The family of a black man shot and killed by a Charlotte police officer called for body and dashboard camera footage of the shooting to be made public Thursday, as hundreds of protesters took to the city’s streets for a third consecutive night.
The protests initially appeared to be peaceful. However, the city’s mayor and police imposed a midnight-to-6 a.m. curfew. Demonstrators chanted “release the tape” while briefly blocking an intersection near Bank of America headquarters in the heart of the city’s business district before moving on.
In response to the request from the family of Keith Lamont Scott, Charlotte-Mecklenburg Police Chief Kerr Putney told Fox News’ Megyn Kelly on “The Kelly File” that the decision to release the video was not up to him, but added “I think [releasing the footage] is probably the better option right now.”
Putney said that local police were no longer leading the investigation into Tuesday’s shooting and the decision to release the footage rested with the State Bureau of Investigation.
Police have said that Scott was shot to death by a black officer after he disregarded loud, repeated warnings to drop his gun. Neighbors, though, have said he was holding only a book. The police chief said a gun was found next to the dead man, and there was no book.
Putney acknowledged on “The Kelly File” that the video “is not the most definitive piece of evidence we would have hoped for,” but added “there is a lot of other evidence that gives us a great deal of support and comfort.”
Putney also denied claims by some protesters that a man who died after being shot during Wednesday’s demonstration was hit by a rubber bullet fired by police. City officials have said the man, identified as 26-year-old Justin Carr, was shot by another civilian.
“The facts and truth lead me to believe that the version [of Carr’s death] we gave initially is the actual truth,” Putney said.
Earlier Thursday, Scott’s family viewed the shooting footage. Justin Bamberg, an attorney for Scott’s family, said the video showed Scott getting out of his vehicle calmly.

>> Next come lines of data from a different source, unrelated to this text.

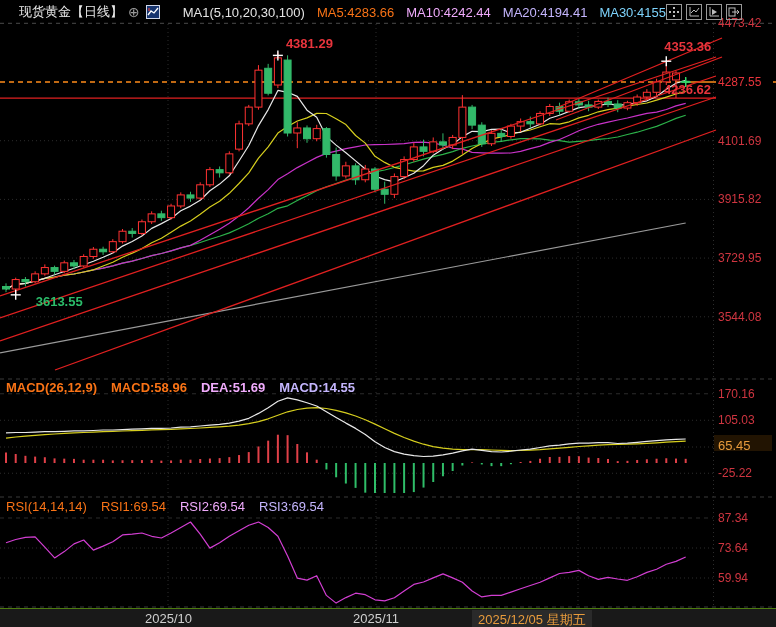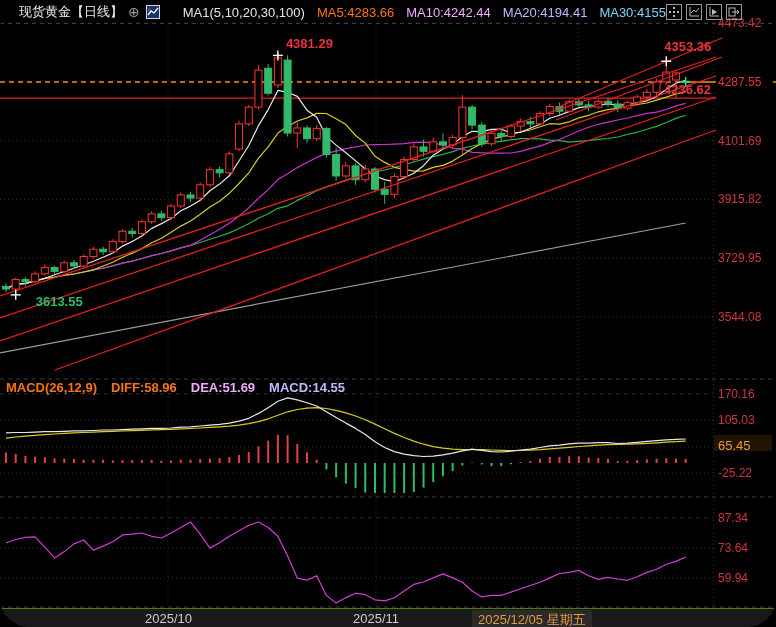--- a/index.html
+++ b/index.html
@@ -1,17 +1,17 @@
 <!DOCTYPE html>
 <html><head>
 <meta charset="utf-8">
 <style>
   html,body{margin:0;padding:0;background:#000;}
   .app{position:relative;width:776px;height:627px;background:#000;overflow:hidden;
-       font-family:"Liberation Sans","DejaVu Sans",sans-serif;border-radius:29px;}
+       font-family:"Liberation Sans","DejaVu Sans",sans-serif;}
   .chart-svg{position:absolute;left:0;top:0;z-index:1;}
   .hdr{position:absolute;left:0;top:0;width:776px;height:24px;z-index:3;
        display:flex;align-items:center;font-size:13px;color:#e4e4e4;white-space:nowrap;}
   .hdr .title{margin-left:19px;color:#e8e8e8;}
   .hdr .expand{margin-left:5px;color:#9a9a9a;font-size:14px;cursor:pointer;}
   .hdr .kicon{margin-left:6px;display:inline-flex;}
   .hdr .masets{margin-left:23px;color:#e4e4e4;}
   .hdr .mav{margin-left:12px;}
   .c-white{color:#f97316;} .c-yellow{color:#f0abfc;} .c-magenta{color:#c4b5fd;} .c-green{color:#7dd3fc;text-align:right;}
   .toolbar{margin-left:auto;margin-right:66px;display:flex;gap:4px;}
@@ -373,25 +373,31 @@
         <rect x="3" y="4" width="6" height="8" fill="none" stroke="#bbb"></rect>
         <line x1="6" y1="8" x2="13" y2="8" stroke="#bbb"></line>
             <polyline points="11,6 13,8 11,10" fill="none" stroke="#bbb"></polyline>
           </svg>
       </span>
     </span>
   </div>
 
   <div class="panel-legend legend-macd">
     <span class="c-white">MACD(26,12,9)</span>
-    <span class="c-white">DIFF:58.96</span>
+    <span class="c-white">MACD:58.96</span>
     <span class="c-yellow">DEA:51.69</span>
     <span class="c-magenta">MACD:14.55</span>
   </div>
 
+  <div class="panel-legend legend-rsi">
+    <span class="c-white">RSI(14,14,14)</span>
+    <span class="c-white">RSI1:69.54</span>
+    <span class="c-yellow">RSI2:69.54</span>
+    <span class="c-magenta">RSI3:69.54</span>
+  </div>
 
   <div class="timebar">
     <span class="m1">2025/10</span>
     <span class="m2">2025/11</span>
     <span class="cur">2025/12/05 星期五</span>
   </div>
 
 </div>
 
 </body></html>

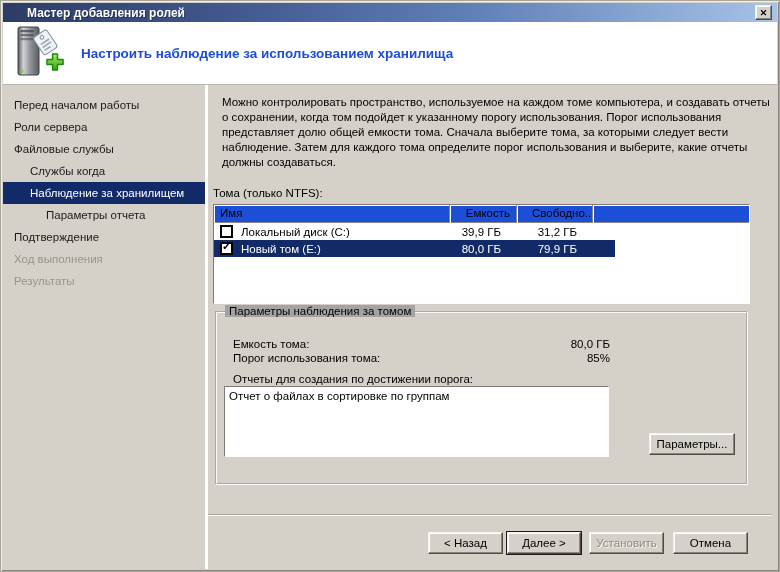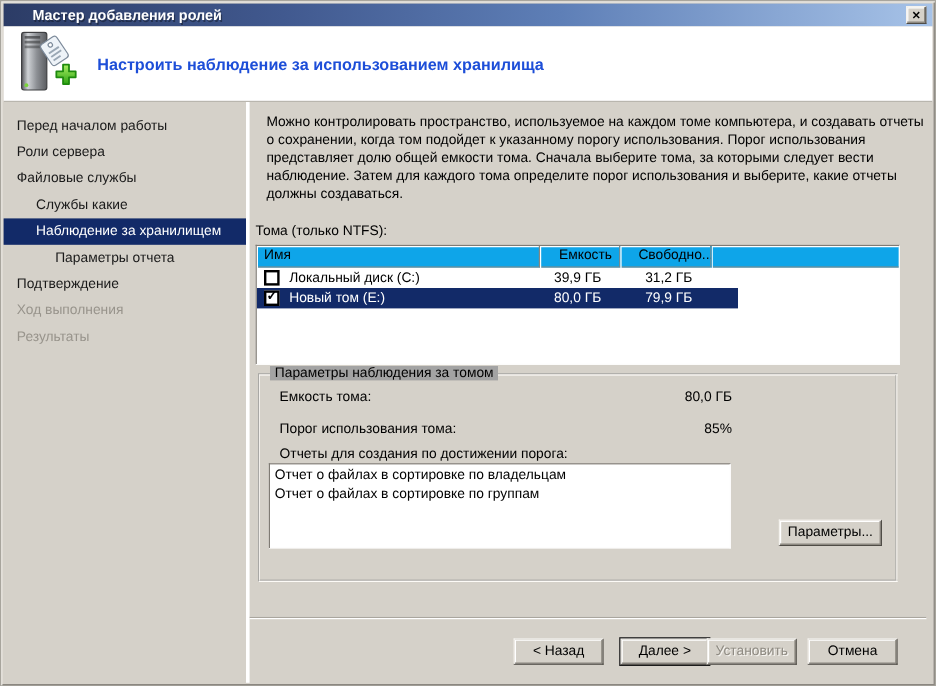--- a/index.html
+++ b/index.html
@@ -37,21 +37,21 @@
   .nav-item.selected { background:#122a68; color:#ffffff; }
   .nav-item.disabled { color:#98948c; }
 
   
   .desc { position:absolute; left:222px; top:95px; width:552px; font-size:11.5px; line-height:15px; color:#000; }
   .volumes-label { position:absolute; left:213px; top:187px; font-size:11.5px; color:#000; }
 
   .volumes-table { position:absolute; left:213px; top:204px; width:537px; height:100px; background:#fff;
                    border:1px solid; border-color:#7f7b74 #fdfdfd #fdfdfd #7f7b74; overflow:hidden; }
   .t-header { display:flex; height:18px; }
-  .th { background:#0ea5e9; font-size:11.5px; line-height:17px; padding:0 6px;
+  .th { background:#1d4ed8; font-size:11.5px; line-height:17px; padding:0 6px;
         border-right:1px solid #8a867e;
         box-shadow: inset 1px 1px 0 #fff, inset 0 -1px 0 #8a867e; white-space:nowrap; overflow:hidden; }
   .th-name { width:236px; }
   .th-cap  { width:67px; text-align:right; }
   .th-free { width:76px;padding-left:15px; }
   .th-fill { flex:1; border-right:none; }
   .t-row { height:17px; display:flex; align-items:center; font-size:11.5px; }
   .row-main { width:401px; height:100%; display:flex; align-items:center; }
   .row-main.sel { background:#122a68; color:#fff; }
   .cb { width:13px; height:13px; margin-left:6px; background:#fff; border:2px solid #000;
@@ -60,32 +60,32 @@
   .cell-name { margin-left:8px; width:201px; white-space:nowrap; overflow:hidden; }
   .cell-cap  { width:67px; text-align:right; padding-right:8px; }
   .cell-free { width:98px; text-align:right; padding-right:30px; }
 
   
   .groupbox { position:absolute; left:215px; top:311px; width:533px; height:174px;
               border:2px groove #fdfbf7; }
   .legend { position:absolute; left:8px; top:-8px; background:#a3a3a3; padding:0 4px; font-size:11.5px; }
   .g-row { position:absolute; left:16px; width:377px; display:flex; justify-content:space-between;
            font-size:11.5px; }
-  .g-row.cap { top:12px; }
+  .g-row.cap { top:25px; }
   .g-row.thr { top:39px; }
   .g-reports-label { position:absolute; left:16px; top:60px; font-size:11.5px; }
   .listbox { position:absolute; left:7px; top:73px; width:385px; height:71px; background:#fff;
              border:1px solid; border-color:#7f7b74 #fdfdfd #fdfdfd #7f7b74; padding:1px 0; }
   .list-item { font-size:11.5px; line-height:16px; padding:0 4px; white-space:nowrap; }
 
   
   .btn { position:absolute; height:22px; background:#d5d1c9; font-family:"Liberation Sans",sans-serif;
          font-size:11.5px; color:#000; border:1px solid; border-color:#f4f2ee #4f4c46 #4f4c46 #f4f2ee;
          box-shadow: inset -1px -1px 0 #8a867e, inset 1px 1px 0 #fff; cursor:default; }
-  .btn.default { outline:1px solid #1c1c1c;margin-left:10px; }
+  .btn.default { outline:1px solid #1c1c1c; }
   .btn.disabled { color:#8f8b83; text-shadow:1px 1px 0 #f6f4f0; }
   .btn-options { left:649px; top:433px; width:86px; }
   .h-separator { position:absolute; left:208px; top:514px; width:564px; height:2px;
                  border-top:1px solid #aaa69e; background:#ffffff; }
   .btn-back    { left:428px; top:532px; width:75px; }
   .btn-next    { left:507px; top:532px; width:74px; }
   .btn-install { left:589px; top:532px; width:75px; }
   .btn-cancel  { left:673px; top:532px; width:75px; }
 </style>
 </head>
@@ -129,21 +129,21 @@
       <path d="M36 32 h9 v-9 h8 v9 h9 v8 h-9 v9 h-8 v-9 h-9 z" transform="scale(0.62) translate(22 22)" fill="url(#gp)" stroke="#1e8a0e" stroke-width="2.4" stroke-linejoin="round"></path>
     </svg>
     <h1 class="header-title">Настроить наблюдение за использованием хранилища</h1>
   </div>
 
   <div class="v-divider"></div>
   <nav class="sidebar">
     <div class="nav-item">Перед началом работы</div>
     <div class="nav-item">Роли сервера</div>
     <div class="nav-item">Файловые службы</div>
-    <div class="nav-item ind1">Службы какие</div>
+    <div class="nav-item ind1">Службы когда</div>
     <div class="nav-item ind1 selected">Наблюдение за хранилищем</div>
     <div class="nav-item ind2">Параметры отчета</div>
     <div class="nav-item">Подтверждение</div>
     <div class="nav-item disabled">Ход выполнения</div>
     <div class="nav-item disabled">Результаты</div>
   </nav>
 
   <p class="desc">Можно контролировать пространство, используемое на каждом томе компьютера, и создавать отчеты о сохранении, когда том подойдет к указанному порогу использования.  Порог использования представляет долю общей емкости тома. Сначала выберите тома, за которыми следует вести наблюдение.  Затем для каждого тома определите порог использования и выберите, какие отчеты должны создаваться.</p>
 
   <div class="volumes-label">Тома (только NTFS):</div>
@@ -179,21 +179,20 @@
     <div class="g-row cap">
       <span>Емкость тома:</span>
       <span>80,0 ГБ</span>
     </div>
     <div class="g-row thr">
       <span>Порог использования тома:</span>
       <span>85%</span>
     </div>
     <div class="g-reports-label">Отчеты для создания по достижении порога:</div>
     <div class="listbox">
-      <div class="list-item">Отчет о файлах в сортировке по владельцам</div>
       <div class="list-item">Отчет о файлах в сортировке по группам</div>
     </div>
   </div>
   <button class="btn btn-options">Параметры...</button>
 
   <div class="h-separator"></div>
   <button class="btn btn-back">&lt; Назад</button>
   <button class="btn btn-next default">Далее &gt;</button>
   <button class="btn btn-install disabled">Установить</button>
   <button class="btn btn-cancel">Отмена</button>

“While police did give him several commands, he did not aggressively approach them or raise his hands at members of law enforcement at any time. It is impossible to discern from the videos what, if anything, Mr. Scott is holding in his hands,” Bamberg said in a statement.
Scott was shot as he walked slowly backward with his hands by his side, Bamberg said.
“After watching the videos,” the attorney said, “the family again has more questions than answers.”